Johann Radon Institute, Altenberger Straße 69, A-4040 Linz, Austria.
Johann Radon Institute, Altenberger Straße 69, A-4040 Linz, Austria; Faculty of Mathematics, University of Vienna, Oskar-Morgenstern-Platz 1, A-1090 Vienna, Austria; Research Platform Data Science @ Uni Vienna, Währinger Straße 29/S6, A-1090 Vienna, Austria.
Neural Netw. 2022 Nov;155:536-550. doi: 10.1016/j.neunet.2022.09.005. Epub 2022 Sep 14.
In this paper we characterize the set of functions that can be represented by infinite width neural networks with RePU activation function max(0,x), when the network coefficients are regularized by an ℓ (quasi)norm.
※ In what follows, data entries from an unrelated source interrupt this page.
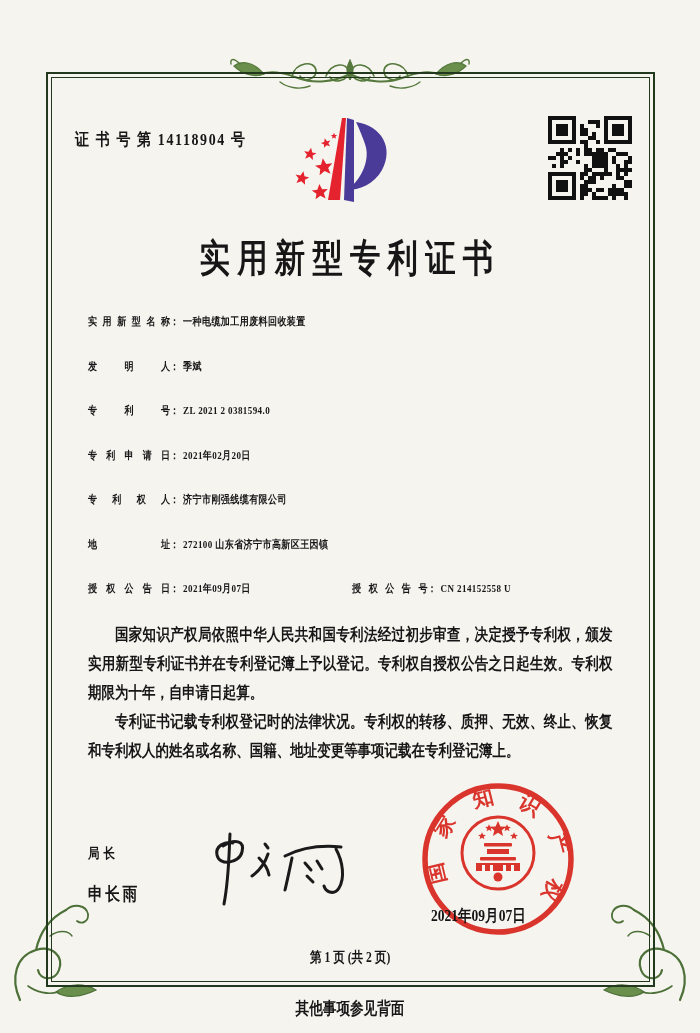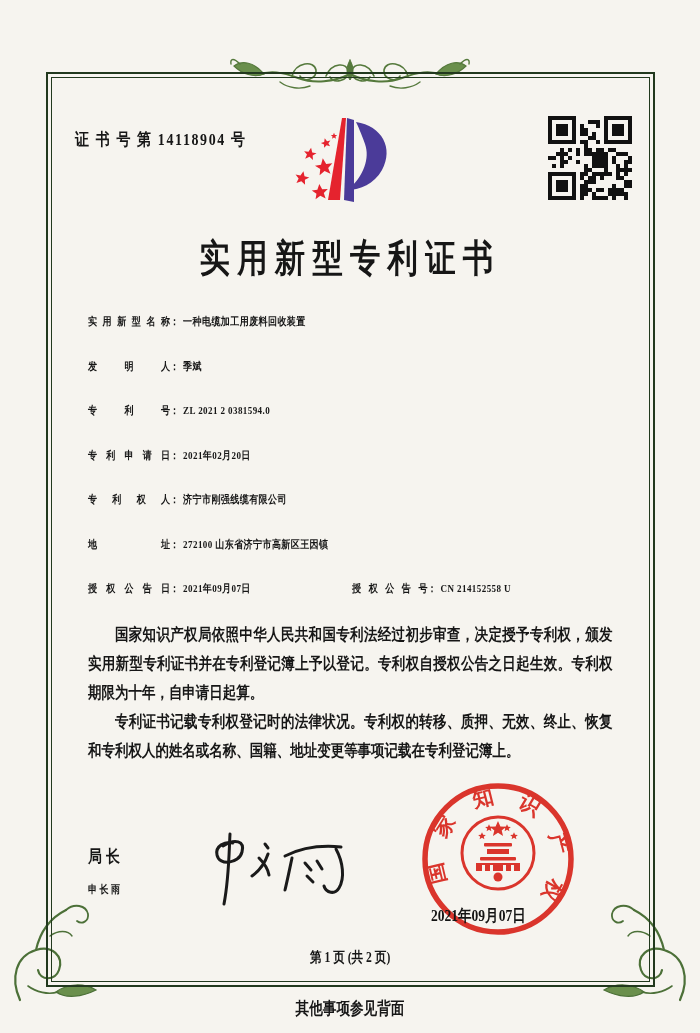--- a/index.html
+++ b/index.html
@@ -37,22 +37,22 @@
   .fpair2{position:absolute;left:322px;top:0;}
 
   .paras{
     left:88px;top:620px;width:642px;
     transform:scaleX(.817);transform-origin:0 0;
     font-size:16.5px;font-weight:600;line-height:29px;
     text-align:justify;
   }
   .paras p{margin:0;text-indent:2em;}
 
-  .sig-title{left:88px;top:845px;font-size:17px;font-weight:bold;letter-spacing:5px;}
-  .sig-name{left:88px;top:882px;font-size:11px;font-weight:bold;letter-spacing:3px;}
+  .sig-title{left:88px;top:845px;font-size:14px;font-weight:bold;letter-spacing:5px;}
+  .sig-name{left:88px;top:882px;font-size:18px;font-weight:bold;letter-spacing:3px;}
 
   .seal-box{left:418px;top:781px;width:160px;height:160px;}
   .seal-date{left:431px;top:905px;font-size:16.5px;font-weight:bold;color:#141414;z-index:5;}
 
   .page-info{left:0;top:948px;width:700px;text-align:center;font-size:14.5px;font-weight:bold;text-decoration:underline;}
   .back-note{left:0;top:997px;width:700px;text-align:center;font-size:17px;font-weight:bold;}
 
   .logo-box{left:290px;top:112px;width:120px;height:104px;}
   .qr-box{left:548px;top:116px;width:84px;height:84px;}
   .sign-box{left:193px;top:830px;width:170px;height:78px;}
Compared to the more well-known ReLU activation function (which corresponds to p=1), the RePU activation functions exhibit a greater degree of smoothness which makes them preferable in several applications. Our main result shows that such representations are possible for a given function if and only if the function is κ-order Lipschitz and its R-norm is finite. This extends earlier work on this topic that has been restricted to the case of the ReLU activation function and coefficient bounds with respect to the ℓ norm. Since for q<2, ℓ regularizations are known to promote sparsity, our results also shed light on the ability to obtain sparse neural network representations.
在本文中,我们刻画了具有 RePU 激活函数 max(0,x)的无限宽度神经网络可以表示的函数集合,当网络系数通过 ℓ(拟)范数正则化时。与更为人熟知的 ReLU 激活函数(对应于 p=1)相比,RePU 激活函数表现出更大的平滑度,这使得它们在许多应用中更受欢迎。我们的主要结果表明,如果函数是 κ 阶 Lipschitz 函数并且其 R 范数有限,则存在这样的表示。这扩展了之前关于这个主题的工作,这些工作仅限于 ReLU 激活函数和关于 ℓ 范数的系数界的情况。由于对于 q<2,已知 ℓ 正则化促进稀疏性,我们的结果也揭示了获得稀疏神经网络表示的能力。